Pinning: When skyrmions meet the "obstacle course"

The nanometer-thin material films in which skyrmions can be observed are never perfect. As a result, these little magnetic whirlwinds can get stuck – an effect known as pinning. In most cases, they get so caught up that they are unable to escape. It's like trying to roll a small ball on the surface of an old table covered by scratches and gouges. Its path will be deflected and if there is an indentation large enough, the ball gets stuck. When skyrmions get trapped like this it poses challenges, particularly for applications that rely on the thermal movement of the quasi-particles.

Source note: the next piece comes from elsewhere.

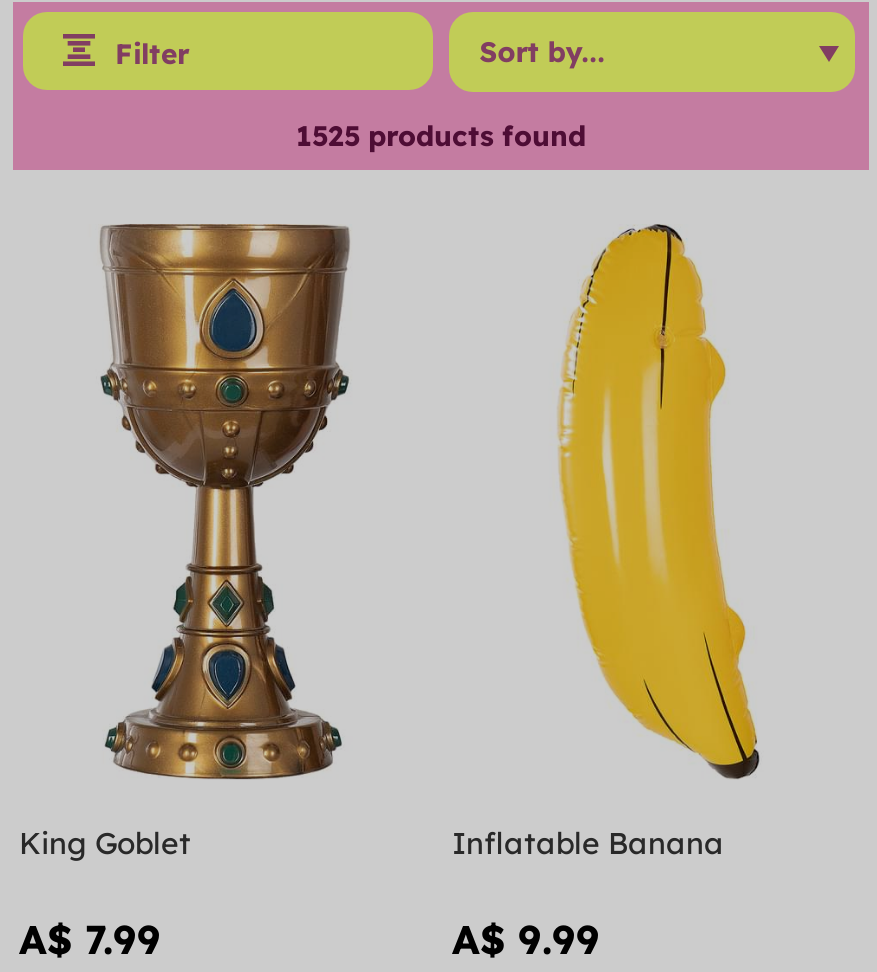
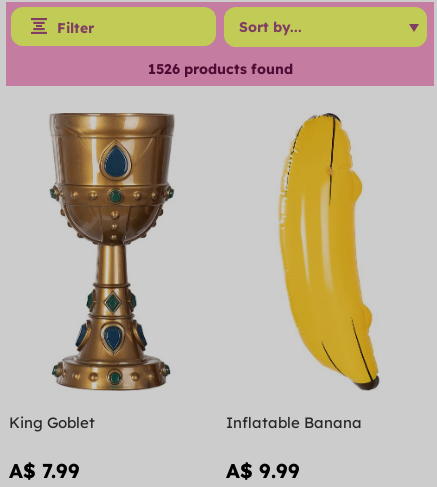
- 1525 products found
+ 1526 products found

Pinning can lead to a complete standstill of this movement.

Understanding the fundamentals of pinning

"I have used a Kerr microscope to study skyrmions of just a micrometer in size – or, to be more precise, their pinning behavior," said Raphael Gruber, a doctoral candidate and member of the research team of Professor Mathias Kläui at Johannes Gutenberg University Mainz (JGU). There are already several theories as to how the effect occurs. Most of them concentrate on looking at skyrmions as a whole; in other words, they focus on the motion of their centers. There even have been a few experimental studies but in the presence of strong pinning where the skyrmions are unable to move at all. "My investigations are based on weak pinning allowing the skyrmions to move a bit and keep hopping until they get caught up somewhere else," Gruber elaborated. His results provide interesting new insights. "Skyrmions do not fall like balls into a hole," the experimental physicist summarized. "What happens is that it sticks to something at its surface." 

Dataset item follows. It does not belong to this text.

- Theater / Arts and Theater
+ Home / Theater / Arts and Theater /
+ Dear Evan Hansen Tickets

Research group leads Professor Mathias Kläui is also delighted by the new findings, which are the result of many years of collaboration with groups from theoretical physics: "Under the aegis of the Skyrmionics Priority Program funded by the German Research Foundation and the Spin+X Collaborative Research Center, we have been investigating the dynamics of spin structures together with our counterparts working in the field of theoretical physics. I am pleased to say that this very productive collaboration, especially also between postgraduates in the active groups, has generated these fascinating results." Dr. Peter Virnau, who heads up a theoretical physics group in Mainz, added: "Skyrmions are a relatively new aspect in my research. My introduction to them was made possible by funding provided by the State of Rhineland-Palatinate through the TopDyn – Dynamics, and Topology Top-Level Research Area at JGU. I am glad our numerical methods could contribute to a better understanding of the experimental data."